In terms of publications, a special issue of the Journal of Policy Research in Tourism, Leisure and Events was produced from the joint meeting of the Cultural Tourism Group and the ATLAS Events Group. Originally scheduled to be held at Napier University in Edinburgh, the meeting was staged online because of Covid. The published contributions include a wide variety of perspectives around the theme of Festival Cities and Tourism. Most of these papers are freely available via open access.


Contents of the Special Issue on Festival Cities and Tourism

  • Festival cities and tourism: challenges and prospects (Open access) – Greg Richards & Maria del Pilar Leal Londoño
  • Understanding the influence of place on festival making and artistic production in the local urban festival context (Open access) – Danielle Lynch & Bernadette Quinn
  • Tensions and disputes over public space in festival cities: insights from Barcelona and Edinburgh (Open access) – David McGillivray, Alba Colombo & Xavier Villanueva
  • Can festivals bring social change in an ECoC city?

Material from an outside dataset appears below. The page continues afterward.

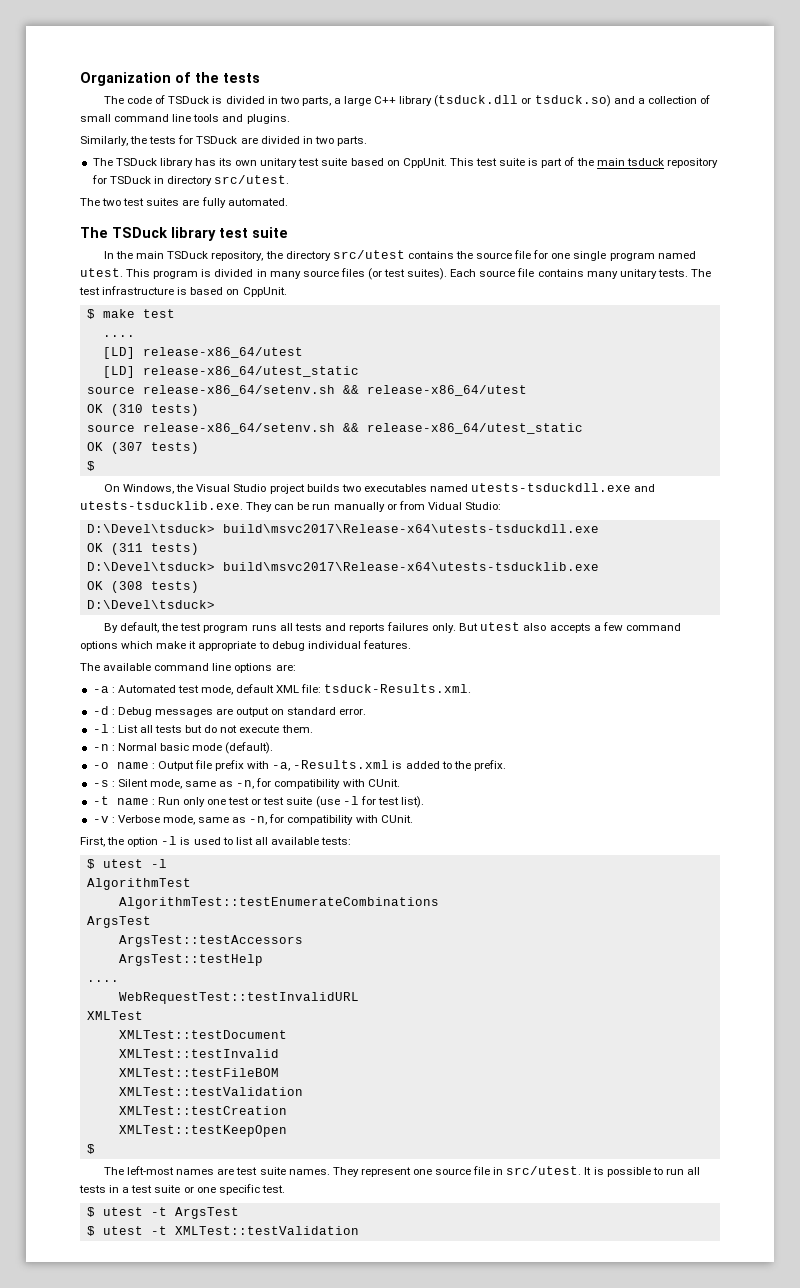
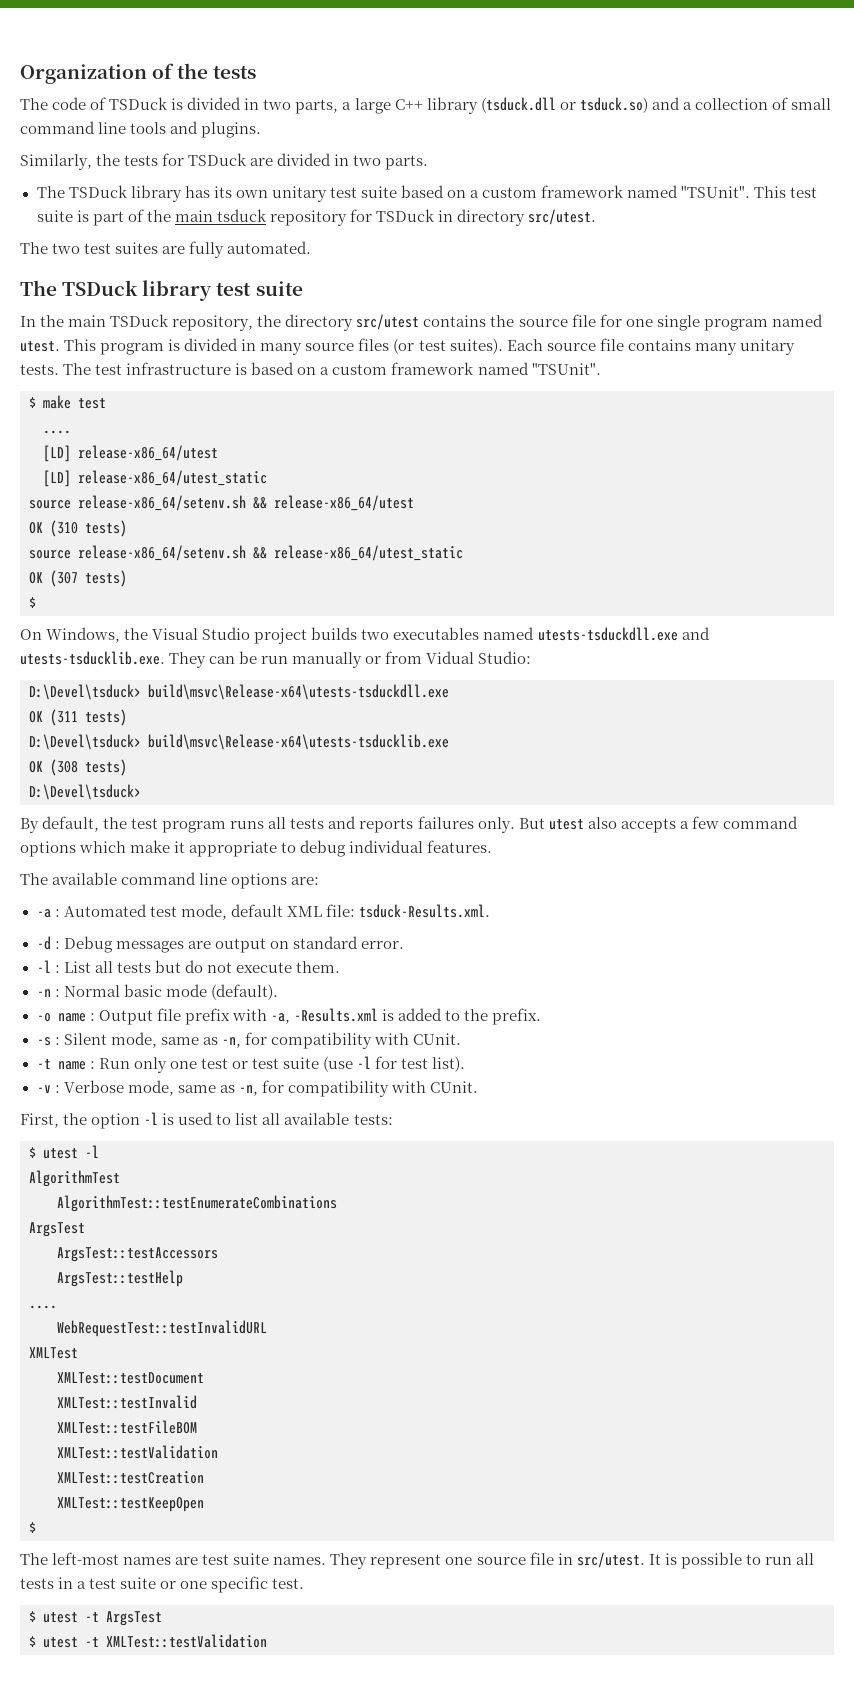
[402,158,447,168] CppUnit. -> [470,185,751,198] a custom framework named "TSUnit".
[242,287,287,297] CppUnit. -> [320,362,601,375] a custom framework named "TSUnit".
[222,524,599,533] build\msvc2017\Release-x64\utests-tsduckdll.exe -> [148,684,449,700] build\msvc\Release-x64\utests-tsduckdll.exe
[222,562,599,571] build\msvc2017\Release-x64\utests-tsducklib.exe -> [148,734,449,750] build\msvc\Release-x64\utests-tsducklib.exe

Emotional intelligence and willingness to volunteer among university students (Open access) – Edit Kővári & Ágnes Raffay-Danyi
  • Food festivals as builders of the image of a tourist destination – Maria del Pilar Leal Londoño, Alexandra Georgescu-Paquin & Jordi Arcos-Pumarola
  • The experience of cultural festivals: evidence from Hong Kong (Open access) – Greg Richards & Brian King
  • Book Review: Doing gender in events: feminist perspectives in critical event studies by Barbara Grabher, London, Routledge, 2022, 126 pp., £44.99 (hardback), £15.29, (eBook), ISBN 9781003121602 – Marisa P. de Brito

The full meeting webinar is available to view on the ATLAS YouTube channel: https://www.youtube.com/watch?v=RC42A5Pv6ds

 

 

A number of group members also collaborated on the Cultsense publication CREATING CULTURAL UNDERSTANDING THROUGH TRAVEL. CULTSENSE CASE COLLECTION. ATLAS is a partner in this project, which seeks to develop tools for sensitizing young travellers to understand and respect better the local norms, values, beliefs and cultures of the places they visit.

 

As part of the ATLAS contribution to this project, the Cultural Tourism Group will be organising a SIG meeting in conjunction with the Cultsense Conference in Rotterdam on 14-15 June 2023 on the theme: “Bridging Cultures through Travel: From Theory to Practice.” Further details of the meeting will be circulated soon.

 

The Cultural Tourism Group will be organising a special track at the ATLAS Annual Conference in Cork entitled “From tangible to intangible cultural heritage: pathways for the future?”, convened by Greg Richards from Breda University in the Netherlands and Maria del Pilar Leal from CETT in Barcelona.